Monday, March 03, 2014

Supreme Court Grants Review In Muslim Prisoner's Challenge To Grooming Rules Barring Beards

The U.S. Supreme Court today granted certiorari in Holt v. Hobbs, (Docket No. 13-6827, cert. granted 3/3/2014). It also granted petitioner's motion to proceed in forma pauperis. (Order List.) In the case, the 8th Circuit affirmed the district court's decision upholding the grooming policy of the Arkansas Department of Corrections that allows inmates to wear trimmed mustaches but otherwise no facial hair, with quarter-inch beards permitted only for a diagnosed dermatological problem. Inmate Gregory Holt is a Muslim whose religious beliefs require him to grow a beard.  He proposed that he be allowed to maintain a half-inch beard as a compromise position, to balance his religious beliefs with the prison's security needs.
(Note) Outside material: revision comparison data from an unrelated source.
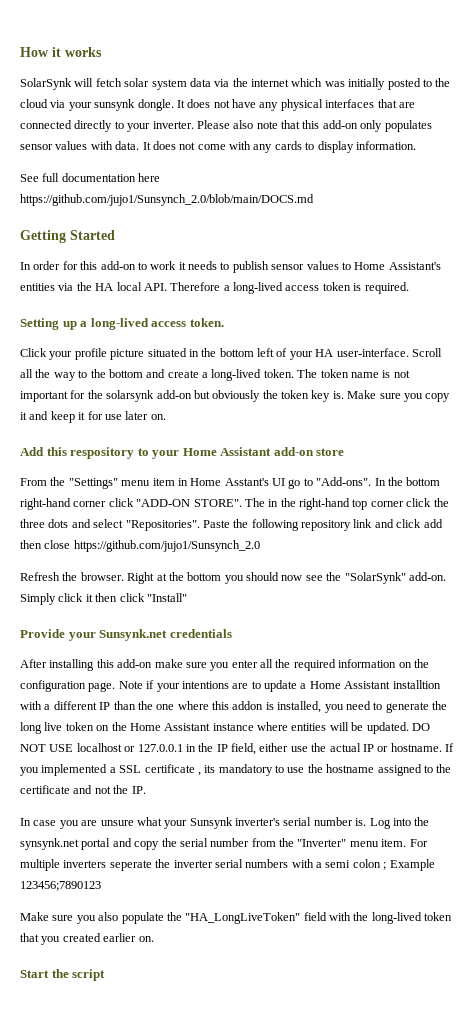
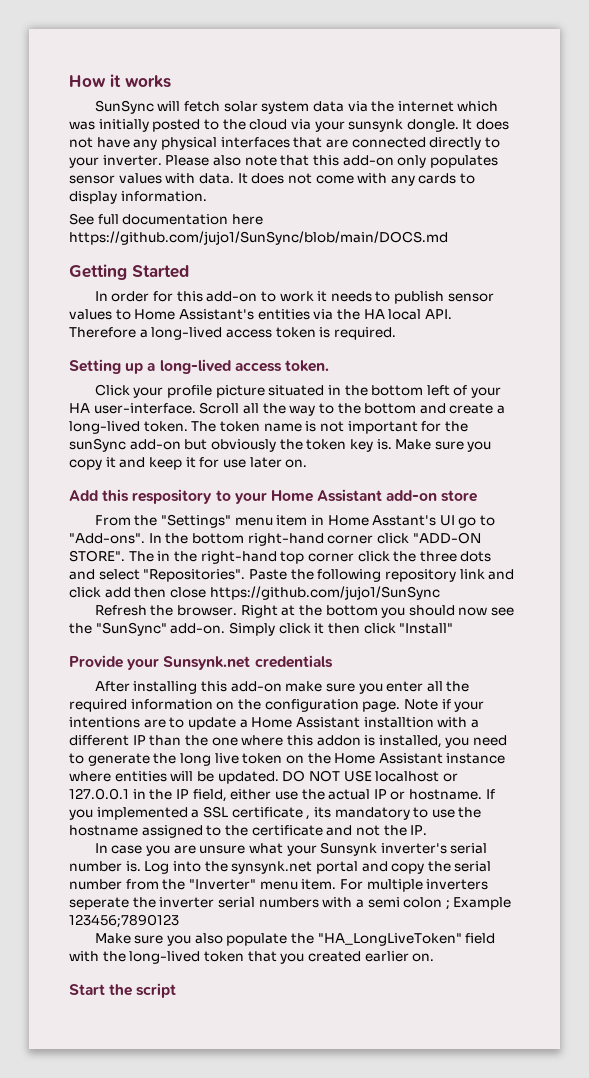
- SolarSynk will fetch solar system data via the internet which was initially posted to the cloud via your sunsynk dongle.
+ SunSync will fetch solar system data via the internet which was initially posted to the cloud via your sunsynk dongle.
- See full documentation here https://github.com/jujo1/Sunsynch_2.0/blob/main/DOCS.md
+ See full documentation here https://github.com/jujo1/SunSync/blob/main/DOCS.md
- The token name is not important for the solarsynk add-on but obviously the token key is.
+ The token name is not important for the sunSync add-on but obviously the token key is.
- Paste the following repository link and click add then close https://github.com/jujo1/Sunsynch_2.0
+ Paste the following repository link and click add then close https://github.com/jujo1/SunSync
- Right at the bottom you should now see the "SolarSynk" add-on.
+ Right at the bottom you should now see the "SunSync" add-on.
In its per curiam opinion, the 8th Circuit held that "defendants met their burden under RLUIPA of establishing that ADC's grooming policy was the least restrictive means of furthering a compelling penological interest." Last November, the Supreme Court took the unusual step of granting Holt (who also goes by the name Abdul Maalik Muhammad) an injunction barring Arkansas from enforcing its grooming policy against him pending disposition of Holt's cert petition and of the appeal now that review has been granted. According to SCOTUS Blog, arguments in this case will not be heard until next Fall.

UPDATE: Later in the day on March 3, the Supreme Court issued an order (full text) modifying its grant of certiorari, clarifying that the it is limited to the question of whether Arkansas' grooming policy violates RLUIPA "to the extent that it
 prohibits petitioner from growing a one-half-inch beard in accordance with his religious beliefs."